Chapter Four
"Meredith, you have to go see a doctor." Meredith raised an eyebrow at Cristina and flipped open the chart she was holding. "Not the She-Shepard, obviously."
"And here I was thinking that that would be a brilliant idea." Meredith sighed. "Okay, so I probably do. But I've never been good with doctors, why should I start now?"
"Oh, I'd say you're pretty good with doctors." Both women looked up to see Alex leaning against the nurses' station. Cristina took one look at him and set off to check on a patient. Meredith stayed where she was examining the chart of a fifty year old man who was going in for a bypass. Dr. Hahn had been persuaded to work part time at Seattle Grace, since, although her relationship with Burke was strictly competitive, it still threw her that a colleague had had such a major blow. Meredith also happened to know that the Chief had offered her good money to do it. Burke, although wanting to work again as soon as possible, was at least satisfied that a competent surgeon had his back.
Meredith looked down at the chart, looked up at Alex and glared at him, then marched off towards the patient's room without saying a word. She could hear Alex laughing behind her.
As she rode the elevator up to the main surgical floor, she decided that Cristina was probably right seeing a doctor was a good idea. After what had happened to Cristina she did not want to take any chances.
When she entered the next patient's room (one of Addison's) to start the pre-op she was sleeping, and she started the exam gently, no point disturbing her too soon. As she did the exam her mind drifted back to that morning, when she'd had an encounter of the Derek kind. She knew that she should have been avoiding him, one false word, one hand placed on her belly in the protective manner that was coming more and more naturally, and he would figure it out. However, there was something about seeing his smile in the morning that she was unable to resist.
"You're dripping," he said as he walked through the automatic doors behind her. He reached out a finger and flicked a lock of her hair out from under the collar of her jacket. Sure enough, water dripped from the end of it. She had come directly from the pool to work. The morning sickness was abating, but there was something about getting moving as soon as she awoke that made it better and she still could not shake the memory of Cristina's surgery and the word "jogging" flashing into her brain.
"That's what happens when you swim," she said, in response to Derek. "You get wet."
"It's not even raining. We're in Seattle, it's not even raining, and you still manage to be dripping. You're permanently water logged. No one ever told me that was a symptom of living here."
She stopped walking, turned to him, shook her head and continued on. "What?" he caught up with her. "Hey, stop. There's something in your ear." She sighed and stopped as he put his finger to her ear and then quickly withdrew it, a quarter in his hand.

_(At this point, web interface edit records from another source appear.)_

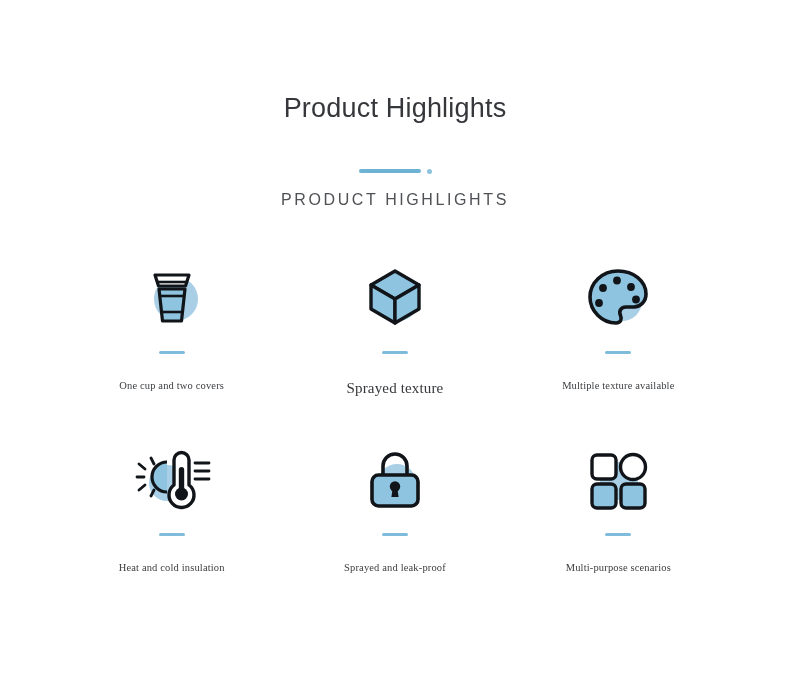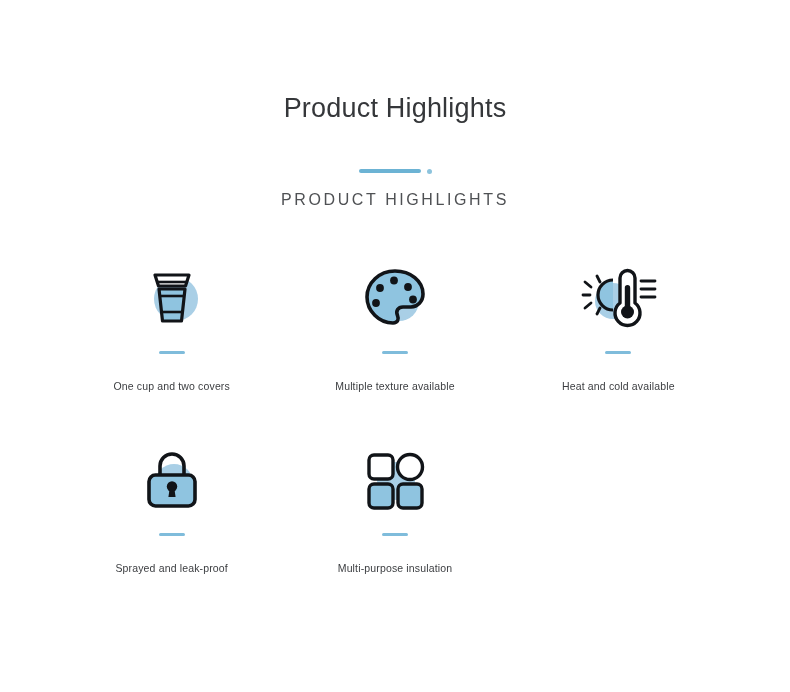"One cup and two covers" .cell { font-family: none -> Liberation Serif, serif }
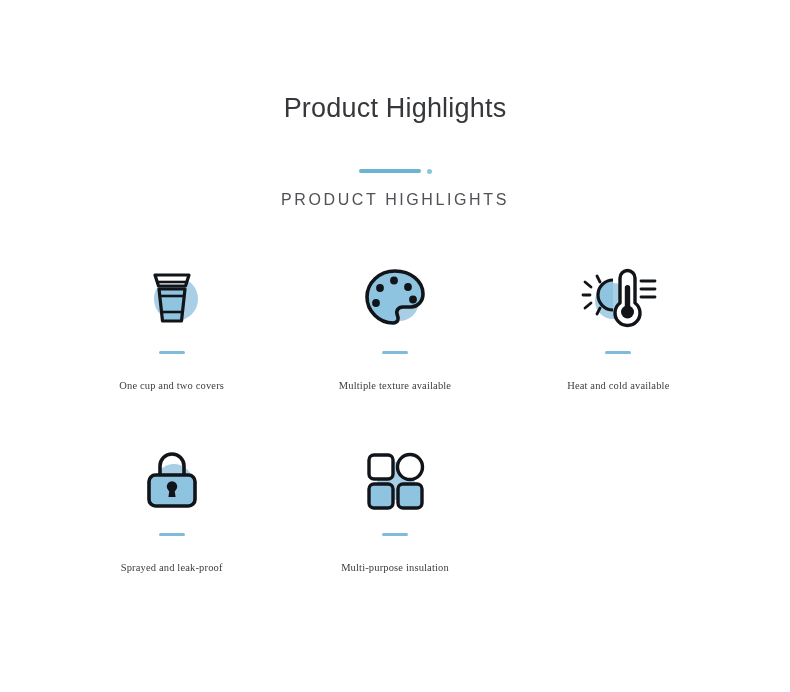"Sprayed texture" div.cell { html: none -> <div> <div> <svg> <circle></circle> <path></path> <path></path> <path></path> </svg> </div> <div></div> <div>Sprayed texture</div> </div> }
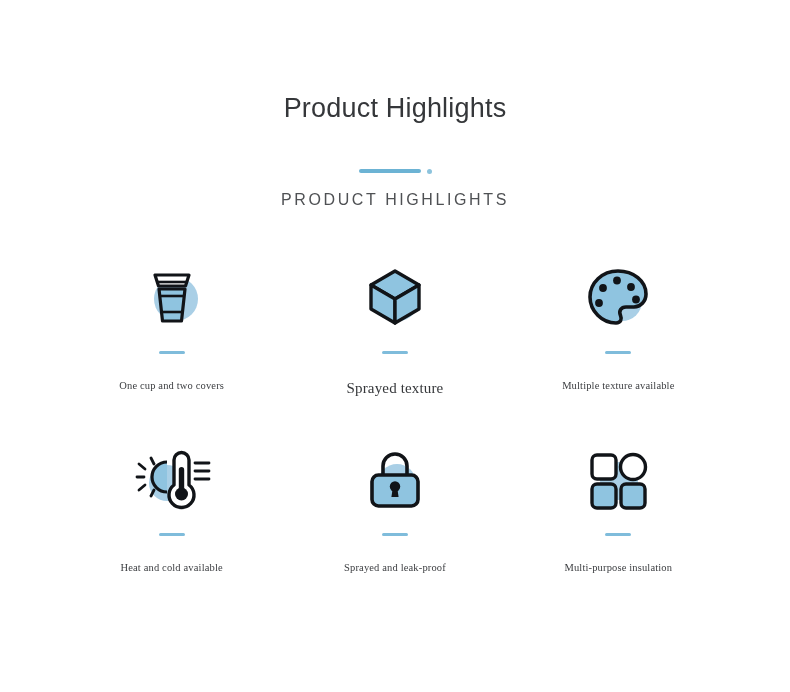"Heat and cold available" div.cell-caption { text: available -> insulation }
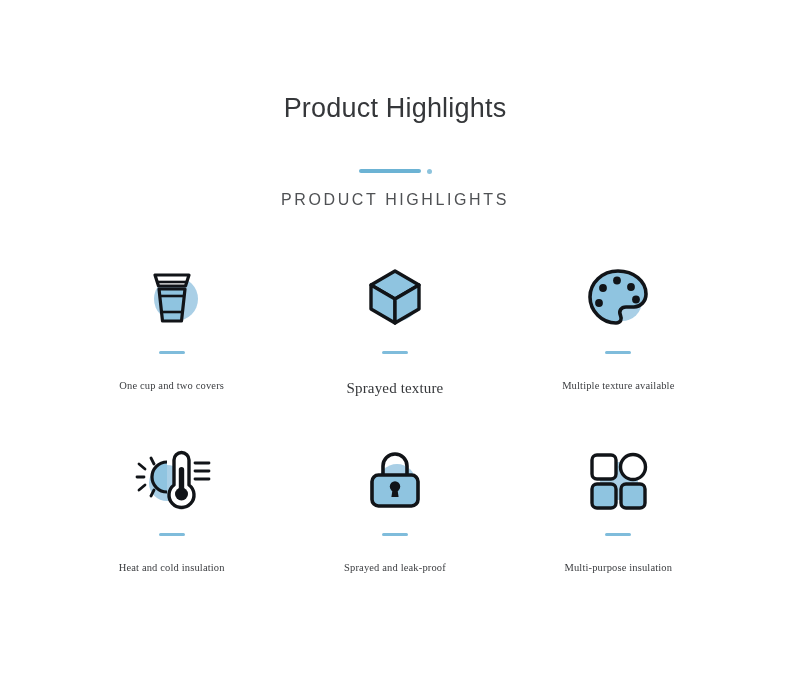"Multi-purpose insulation" div.cell-caption { text: insulation -> scenarios }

"You've been practicing," she commented, smirking at the memory of the time he tried to do that for a four-year-old patient and had dropped the coin when he flipped his hand over.
They were at the elevator, and Cristina, who had entered just behind Derek, gave Meredith a pointed glance before eyeing the stairs. Meredith moved to follow Cristina to them, elevators with Derek were dangerous, but she could not bring herself to want to climb them voluntarily that morning. Maybe she was physically tired, or maybe she was tired of punishing herself.
Whatever it was, she stepped over the metal threshold of the elevator. As she did she looked up to see Derek watching her. "Was that so bad?" he asked, in a tone he had used for countless patients, one designed to sooth, to placate. One that she should have found patronizing, but she couldn't, all she could do was shake her head, and turn away from him to face the closed doors. Completely unconsciously her hand went to her belly. Cristina quickly tapped her on the shoulder and she moved it within seconds.
Now, in the patient's room, she made the same gesture, just as the patient began to stir.
"When are you due, dear?" the lady asked.
"Oh, I'm not—." The door opened and in came Addison. All Meredith could do was shake her head as much as she could without the doctor noticing and hope against hope that the woman saw it. To her surprised the woman nodded to her, and Meredith began tightening the blood pressure cuff to hide her shaking hands.
"How're we doing here?" she asked, opening the chart that Meredith had placed on the counter beside the door.
"Fine. I've checked the vitals and everything is stable."
"Good. Now Mrs. Nethers, you know the risks associated with this hysterectomy?"
The patient nodded and said, "Call me Alice."
"Okay, Alice. How about you, Doctor Grey? The risks and complications?"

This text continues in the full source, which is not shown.